Conseguindo a reconciliação interna e a garantia de ter de novo 57 Deputados no Parlamento, o Presidente da República não teria nenhuma legitimidade para recusar ao PAIGC a indicação de um Primeiro-ministro.

O PAIGC poderia voltar a promover a inclusão governativa se assim o entendesse e aqui trata-se de uma questão de consenso que não fere, não viola, não contraria a Constituição nem as Leis da República, convidando o PRS e os demais partidos com ou sem assento parlamentar a fazerem parte do Governo.

Se o PAIGC não cumprir com a sua parte do Acordo de Conacri, não faz sentido que insista na indicação de um nome para o cargo de Primeiro-ministro, pois sem a sua reconciliação interna, que garanta o regresso e a reintegração dos seus ex-dirigentes, sobretudo no seu grupo parlamentar, continua a ter apenas 42 Deputados ao invés dos 57 inicialmente confirmados aquando das eleições legislativas de 2014.

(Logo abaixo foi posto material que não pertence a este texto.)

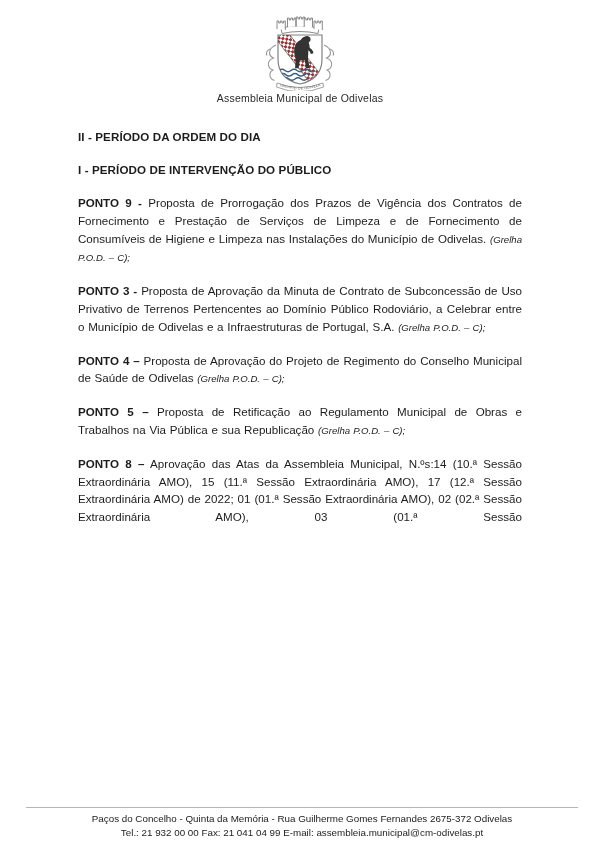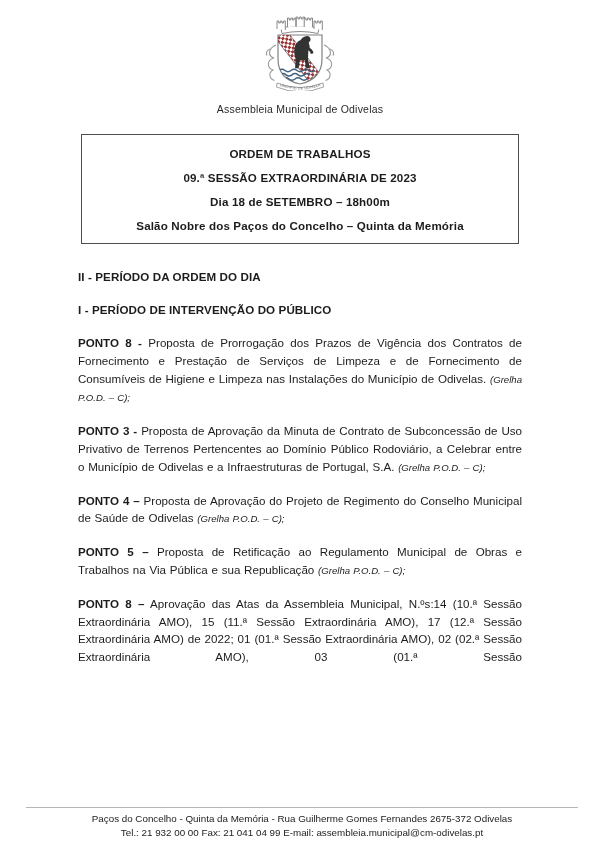"Assembleia Municipal de Odivelas" .logo-caption { margin-top: 12px -> 1px }
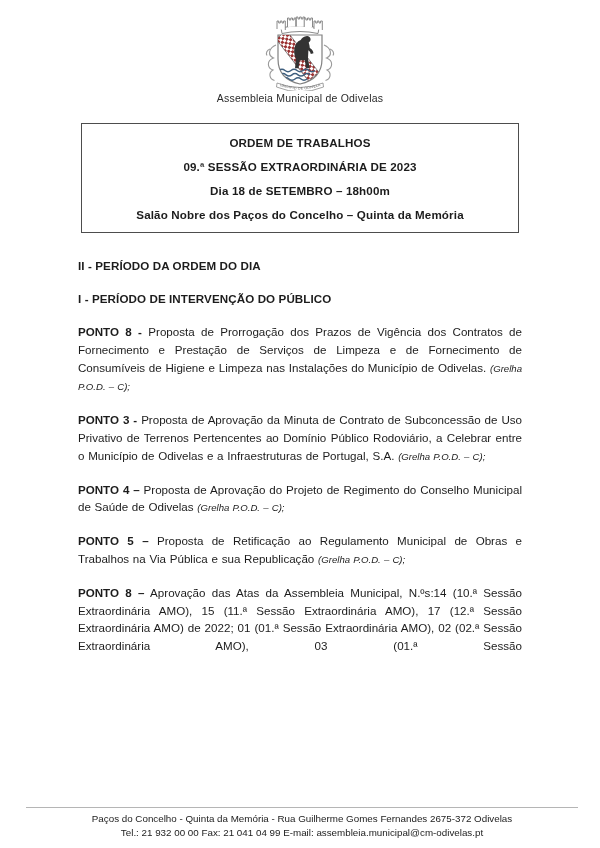"ORDEM DE TRABALHOS" div.title-box { html: <div> <p>ORDEM DE TRABALHOS</p> <p>09.ª SESSÃO EXTRAORDINÁRIA DE 2023</p> <p>Dia 18 de SETEMBRO – 18h00m</p> <p>Salão Nobre dos Paços do Concelho – Quinta da Memória</p> </div> -> none }
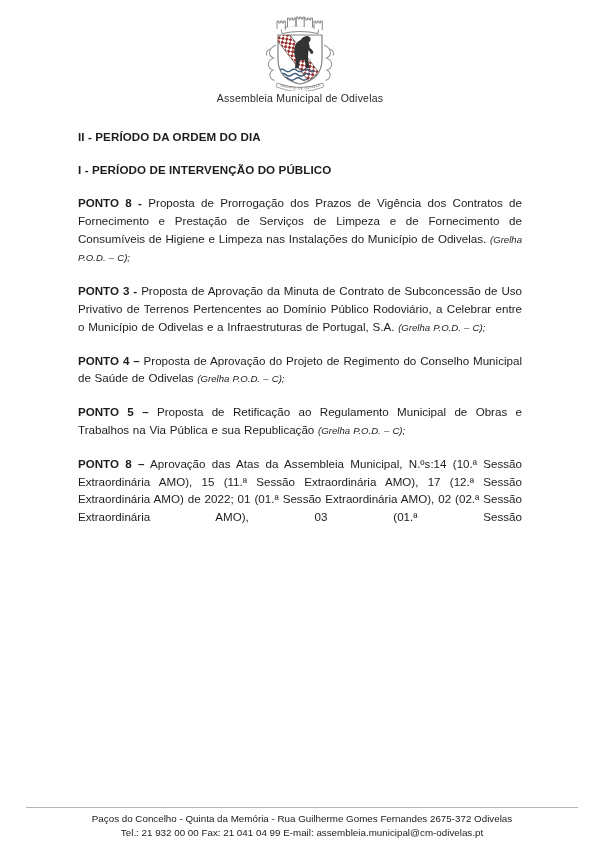"PONTO 8 -" b { text: 8 -> 9 }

Constatamos que o Presidente da República mantém a sua decisão de não dissolver o Parlamento. Podemos concordar ou discordar da sua decisão, cientes de que há prós e contras, porém, entre dissolver e não dissolver o Parlamento, face à realidade presente e ao estado da crise, qualquer que fosse a decisão do Presidente da República, seria o actual governo em funções a gerir a governação até à realização de novas eleições, que poderiam ser realizadas apenas quando estivessem reunidas as condições financeiras, técnicas e operacionais, para tal, independentemente do prazo estabelecido na Lei Eleitoral.

Como é que podemos falar na implementação dos 10 pontos do Acordo de Conacri, com base num suposto consenso que afinal, não chegou a existir, face às diversas interpretações e consequentes desencontros de posicionamentos dos envolvidos e participantes?

Constatamos que o que continua a fomentar a crise política é o bloqueio no Parlamento e com base no Acordo de Conacri, o PAIGC e o grupo dos 15 Deputados e ex-dirigentes do referido partido são a chave para a solução da crise. Não está no PRS e muito menos no Presidente da República, a solução para a reintegração dos 15 ex-dirigentes do PAIGC no PAIGC.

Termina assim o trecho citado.